# How to bore taper for  tapping 1./2" NPT threads



## martik777 (Jul 6, 2019)

Looks like the taper angle is 1.79 degrees so for a 1/2" thread I would drill thru close to .703" and taper bore the rest out. Set the compound just under 2 degrees.

Is that about right?


----------



## FOMOGO (Jul 6, 2019)

Duck Duck Go is your friend ( a little Google goad ). Mike



			NPT Thread Chart Tap Drill Size Calculator


----------



## MontanaLon (Jul 6, 2019)

No need to bother with the taper, the tap will put in the correct taper. Same way if you were working external threads on a pipe, the die will give you the correct taper.

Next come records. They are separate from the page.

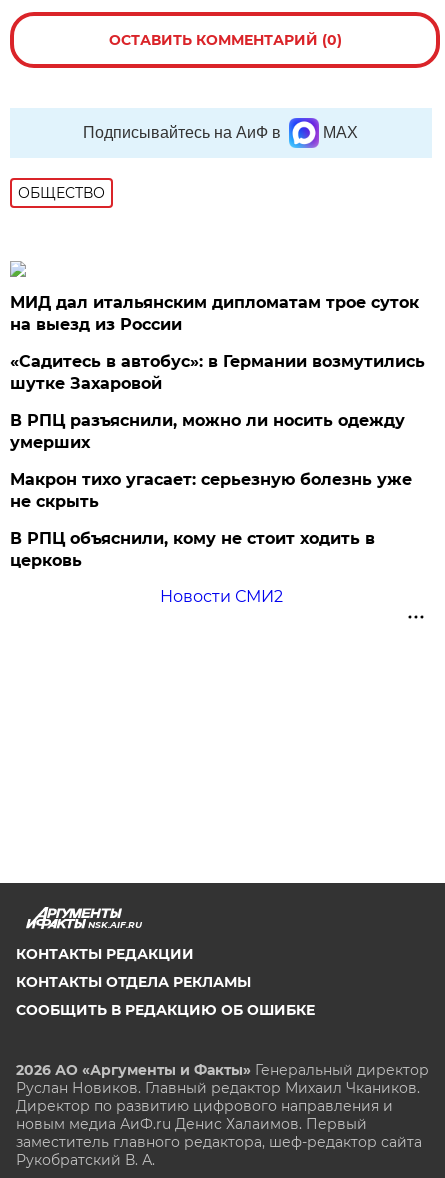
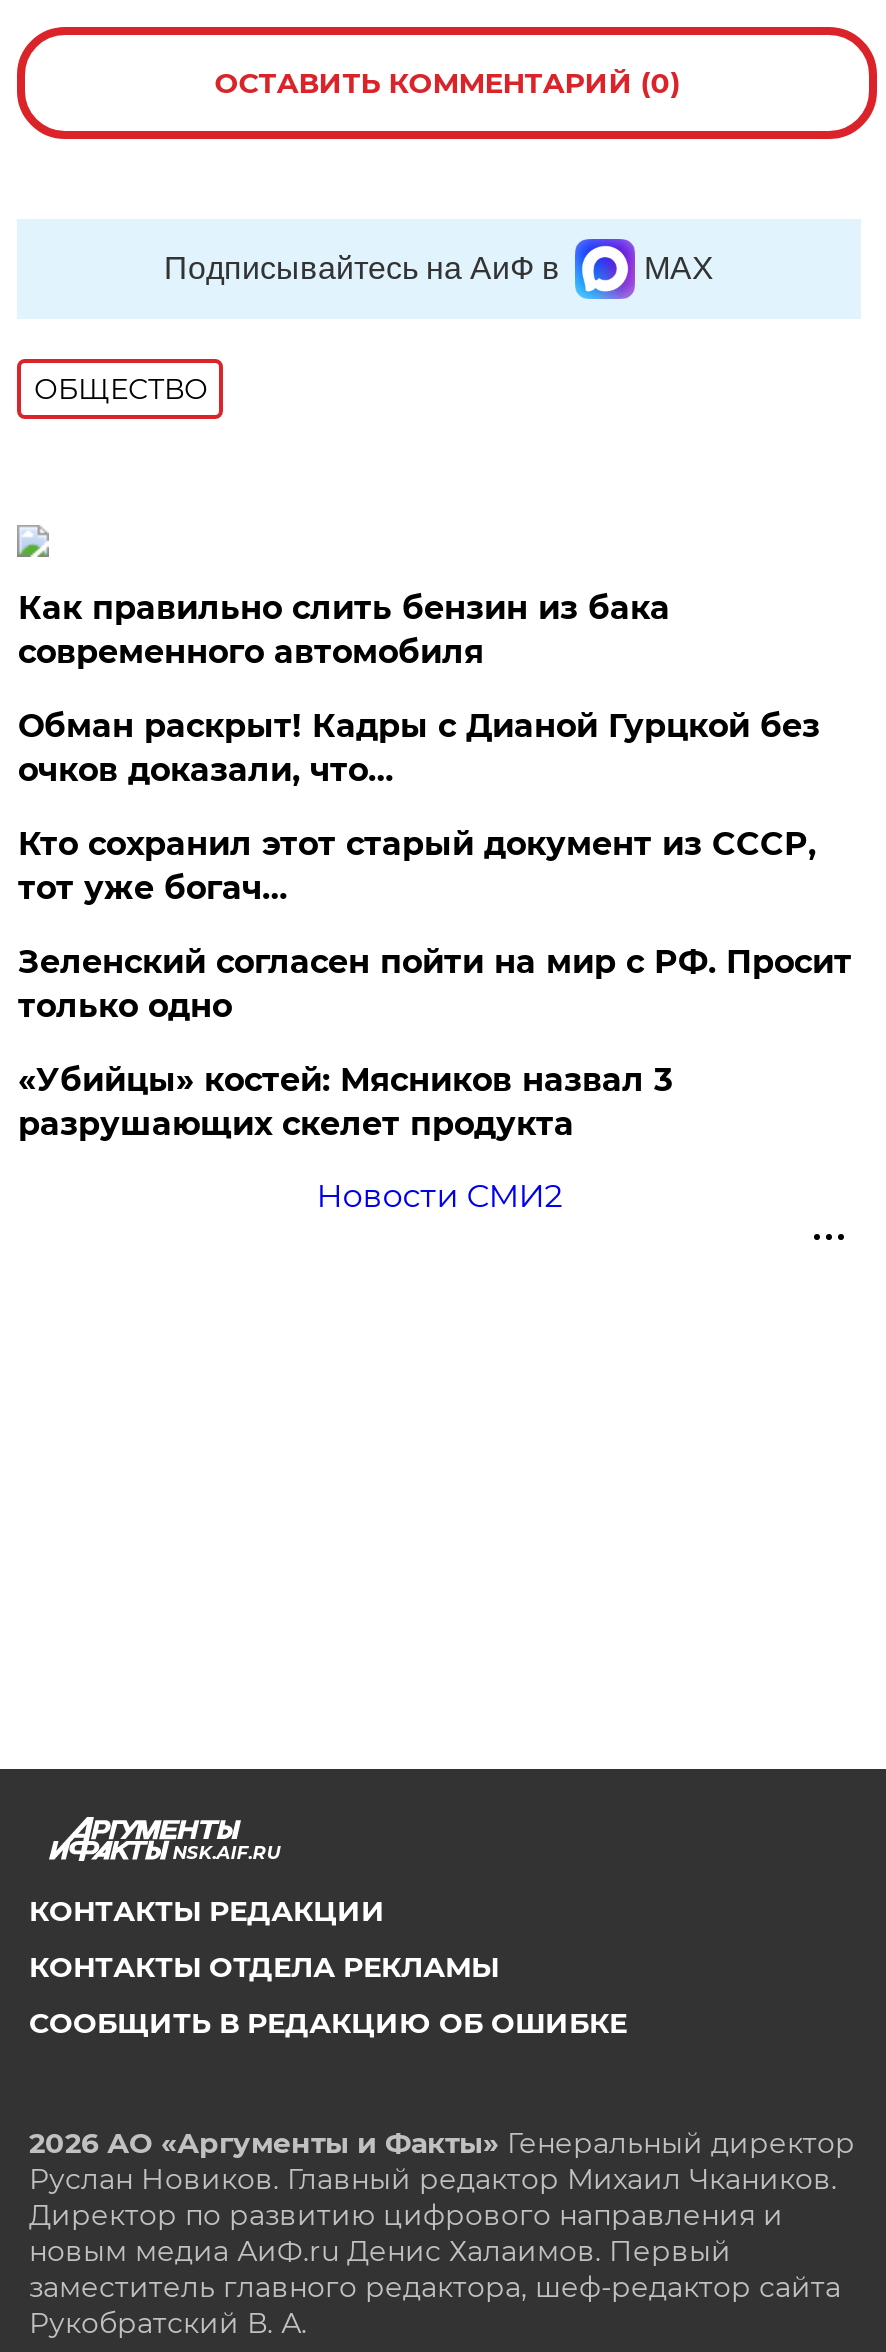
- МИД дал итальянским дипломатам трое суток
- на выезд из России
+ Как правильно слить бензин из бака
+ современного автомобиля

- «Садитесь в автобус»: в Германии возмутились
- шутке Захаровой
+ Обман раскрыт! Кадры с Дианой Гурцкой без
+ очков доказали, что…

- В РПЦ разъяснили, можно ли носить одежду
- умерших
+ Кто сохранил этот старый документ из СССР,
+ тот уже богач…

- Макрон тихо угасает: серьезную болезнь уже
- не скрыть
+ Зеленский согласен пойти на мир с РФ. Просит
+ только одно

- В РПЦ объяснили, кому не стоит ходить в
- церковь
+ «Убийцы» костей: Мясников назвал 3
+ разрушающих скелет продукта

Unless you are talking about single point threading on the lathe. But you still wouldn't necessarily have to taper it before cutting the threads but you would lose the ability to make a scratch pass to check your thread pitch as it would cut the largest diameter before cutting any smaller diameter and cut progressively deeper with each pass you make.


----------



## martik777 (Jul 6, 2019)

Tried to tap with a non tapered hole but it's extremely difficult, I read there were tapered reamers available so figured I could  do the same by boring with the compound.


----------



## darkzero (Jul 6, 2019)

I wish I had a taper attachment so I could do things like single point tapered pipe threads.

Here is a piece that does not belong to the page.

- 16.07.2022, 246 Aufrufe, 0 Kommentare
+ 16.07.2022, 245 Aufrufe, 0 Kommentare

With pipe threads I always tap with a straight hole. But I've never tapped anything larger than 3/8" NPT.


----------



## benmychree (Jul 6, 2019)

You should be able to tap 1/2 NPT without worrying about tapering the hole; reamers are available, but I have never had to use them.  Just do it!


----------



## MarkM (Jul 6, 2019)

You can single point a pipe thread.  Offset your tailstock and cut between centres.  Then cut it like a regular thread.
Pipe thread is 1/16" per inch or 3/4" per foot. 1* 47 min.
Another way is to set up normally and cut the taper with the crosslide when threading.  Cut the taper with the compound.    Thread out from the chuck with the tool upside down.  Divide a sixteenth by the number of threads will give you your cutting depth per rev. for taper.  Now this is where skill and a good craftsman comes into play.  Set up a dial and feed the amount per rev.  Threading away from the chuck allows you to be cautious and not worry about running in to the shoulder and the fact the taper gets smaller it s easier to not ruin the threads.  Practice freehand over the part for awhile until your comfortable with timing.  Normal with compound for setting thread depth and crosslide for feeding to match taper and return to zero on crosslide after each cut then again feed crosslide per rev. Amount you calculated.   Once done a time or two you can catch on.  I wouldn t send these parts to Nasa but a good craftsman can get a good seal.  I set the compound 90 degrees to the shaft (not taper) so infeeding in with the compound doesn t affect taper to tool location.


----------



## MrWhoopee (Jul 6, 2019)

It takes a lot of OOMPH to tap 1/2 npt in a drilled hole, but it can be done. I had to do one in a well cap last year. I did it on the mill using a 12 in. crescent wrench with the tap supported by a center in the drill chuck. Would have been easier with a large tap handle, if I had one. Yes, boring the taper (using the compound or taper attachment) will reduce the hp required.


----------



## martik777 (Jul 6, 2019)

Thanks MarkM, I will try your method next time


----------



## Illinoyance (Jul 6, 2019)

There are tapered reamers to be used ahead of the pipe tap.  It makes tapping a lot easier.  Boring the taper on the lathe works well but is not as convenient.


----------



## jbobb1 (Jul 6, 2019)

Like John, I've tapped many pipe threads (much larger than 1/2") without the need for a reamer or cutting a taper. Support your tap with the tailstock, use plenty of cutting oil and a fair sized crescent wrench or tap handle and feed the tailstock as you go.


----------



## MarkM (Jul 7, 2019)

You can do an internal pipe thread the same way I described in my earlier post.  Treat it like an external thread with the spindle running in reverse then the infeed is in the same direction as an external running in reverse. 
You do need a fairly slow spindle speed but it is more about rythym with practise. 
Running from inside out takes away all the pucker factor with the shoulder and the taper going from small to big.
I ve mostly done this with much larger pipe thread.  In tough materials i ve also drilled two different sizes for the same hole to help the tap with the taper.


----------